Goal of the exercise:
Would you filter the listing below so that only lines with the word "Invert" remain?

Provided material:

—————

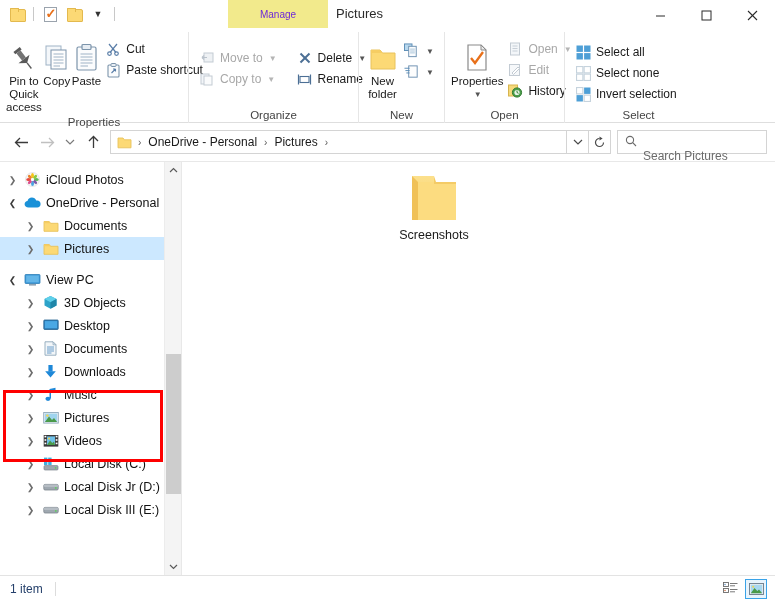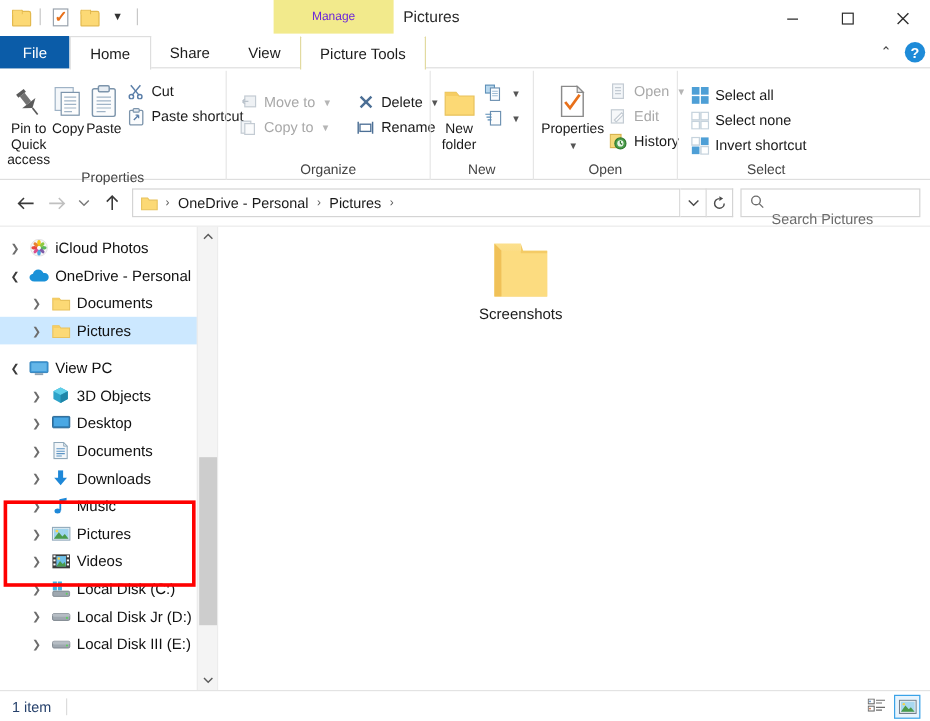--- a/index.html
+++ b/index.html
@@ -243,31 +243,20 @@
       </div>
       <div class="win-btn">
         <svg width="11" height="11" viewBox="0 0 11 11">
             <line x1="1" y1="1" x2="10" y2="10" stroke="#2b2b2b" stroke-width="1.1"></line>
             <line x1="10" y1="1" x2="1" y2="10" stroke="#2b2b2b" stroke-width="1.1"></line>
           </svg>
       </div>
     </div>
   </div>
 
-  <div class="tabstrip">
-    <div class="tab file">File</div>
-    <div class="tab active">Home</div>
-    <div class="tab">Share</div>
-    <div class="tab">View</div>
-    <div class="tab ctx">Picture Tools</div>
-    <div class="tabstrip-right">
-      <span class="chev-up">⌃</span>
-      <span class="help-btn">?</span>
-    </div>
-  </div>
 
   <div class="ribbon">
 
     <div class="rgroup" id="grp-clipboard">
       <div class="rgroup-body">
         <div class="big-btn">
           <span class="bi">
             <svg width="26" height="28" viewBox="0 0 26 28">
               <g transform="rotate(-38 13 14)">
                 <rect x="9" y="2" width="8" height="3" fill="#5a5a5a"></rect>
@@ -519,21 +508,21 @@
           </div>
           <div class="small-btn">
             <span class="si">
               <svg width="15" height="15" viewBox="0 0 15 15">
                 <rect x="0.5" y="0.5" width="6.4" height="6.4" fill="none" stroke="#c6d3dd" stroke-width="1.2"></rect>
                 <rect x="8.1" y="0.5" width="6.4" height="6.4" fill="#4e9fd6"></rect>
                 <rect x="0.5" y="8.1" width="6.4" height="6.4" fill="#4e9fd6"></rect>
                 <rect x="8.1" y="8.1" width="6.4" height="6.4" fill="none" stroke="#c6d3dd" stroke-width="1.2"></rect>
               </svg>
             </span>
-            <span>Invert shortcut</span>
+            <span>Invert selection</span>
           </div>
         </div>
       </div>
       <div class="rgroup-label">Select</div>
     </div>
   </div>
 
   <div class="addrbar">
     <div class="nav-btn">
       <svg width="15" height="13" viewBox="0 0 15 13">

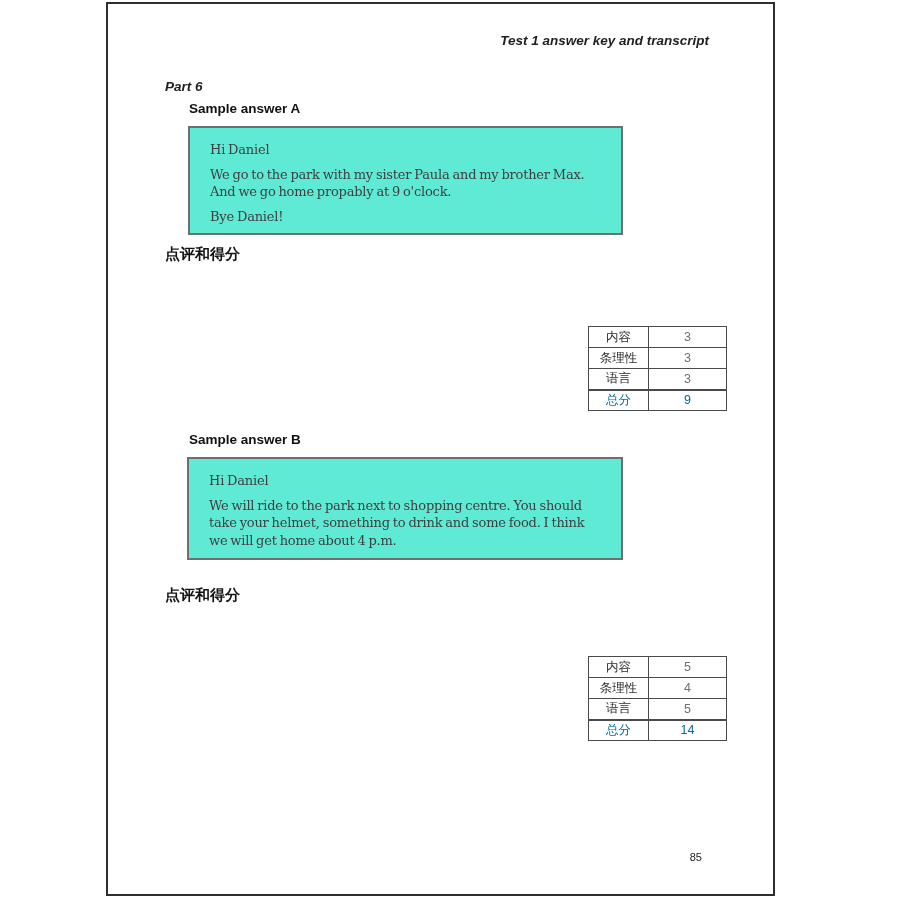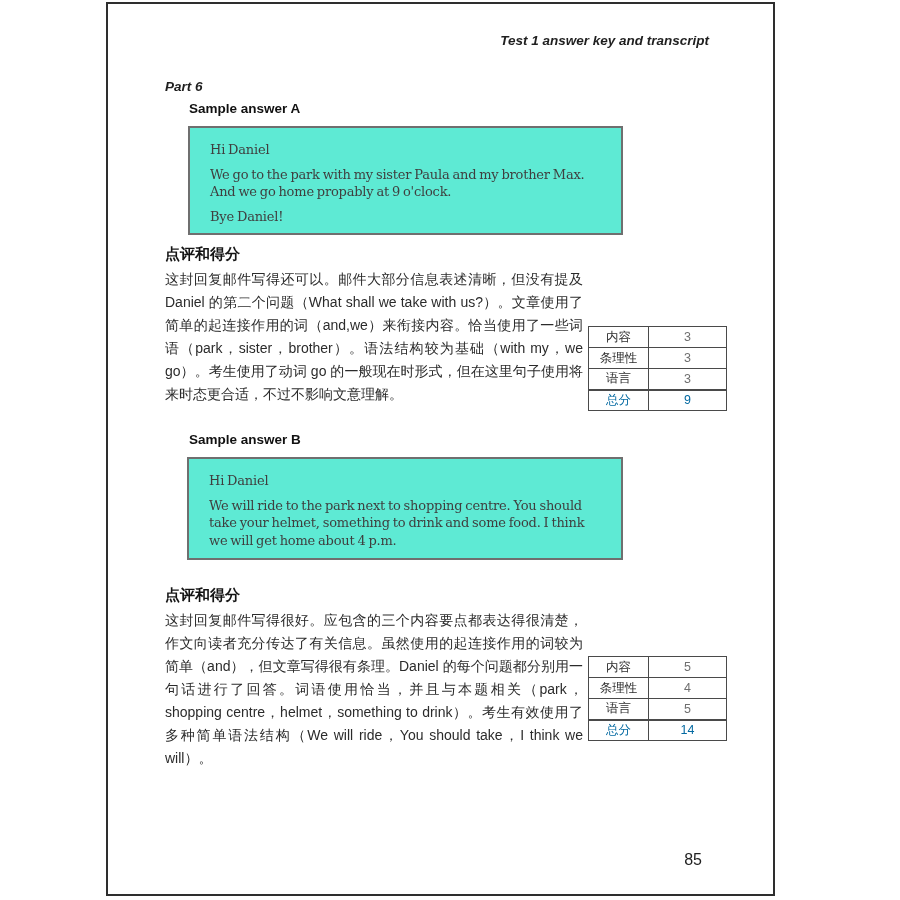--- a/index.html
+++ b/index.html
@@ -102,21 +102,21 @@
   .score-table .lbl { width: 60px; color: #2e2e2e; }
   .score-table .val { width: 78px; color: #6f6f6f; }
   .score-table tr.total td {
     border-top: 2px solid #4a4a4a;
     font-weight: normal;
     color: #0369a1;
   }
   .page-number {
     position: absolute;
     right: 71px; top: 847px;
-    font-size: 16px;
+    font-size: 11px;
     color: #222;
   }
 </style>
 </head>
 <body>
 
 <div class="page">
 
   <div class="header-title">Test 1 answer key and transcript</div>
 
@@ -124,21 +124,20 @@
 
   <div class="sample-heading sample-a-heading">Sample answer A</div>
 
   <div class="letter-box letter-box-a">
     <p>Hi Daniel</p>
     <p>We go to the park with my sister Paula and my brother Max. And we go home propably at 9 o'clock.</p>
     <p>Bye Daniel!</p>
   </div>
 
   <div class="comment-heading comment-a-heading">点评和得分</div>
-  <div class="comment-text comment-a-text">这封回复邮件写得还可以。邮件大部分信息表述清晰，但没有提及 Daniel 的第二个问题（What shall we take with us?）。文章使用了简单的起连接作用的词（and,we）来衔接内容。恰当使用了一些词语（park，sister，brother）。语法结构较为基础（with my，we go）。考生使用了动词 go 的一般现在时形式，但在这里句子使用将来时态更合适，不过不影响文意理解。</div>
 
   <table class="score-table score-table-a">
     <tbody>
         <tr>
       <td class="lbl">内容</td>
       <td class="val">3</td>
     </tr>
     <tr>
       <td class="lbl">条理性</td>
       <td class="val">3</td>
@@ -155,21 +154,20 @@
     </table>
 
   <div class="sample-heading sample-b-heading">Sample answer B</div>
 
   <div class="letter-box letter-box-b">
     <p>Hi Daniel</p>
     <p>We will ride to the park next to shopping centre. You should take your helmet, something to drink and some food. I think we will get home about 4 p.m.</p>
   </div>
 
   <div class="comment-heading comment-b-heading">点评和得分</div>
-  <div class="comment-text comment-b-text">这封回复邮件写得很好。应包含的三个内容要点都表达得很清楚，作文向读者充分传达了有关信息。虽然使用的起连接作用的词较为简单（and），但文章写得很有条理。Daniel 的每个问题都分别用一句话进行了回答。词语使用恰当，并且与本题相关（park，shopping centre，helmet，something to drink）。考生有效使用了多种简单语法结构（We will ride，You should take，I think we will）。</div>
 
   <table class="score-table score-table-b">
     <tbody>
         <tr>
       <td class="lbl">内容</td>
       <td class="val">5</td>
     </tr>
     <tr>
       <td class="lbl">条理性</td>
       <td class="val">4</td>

—————

Exercise result:
-            <span>Invert shortcut</span>
+            <span>Invert selection</span>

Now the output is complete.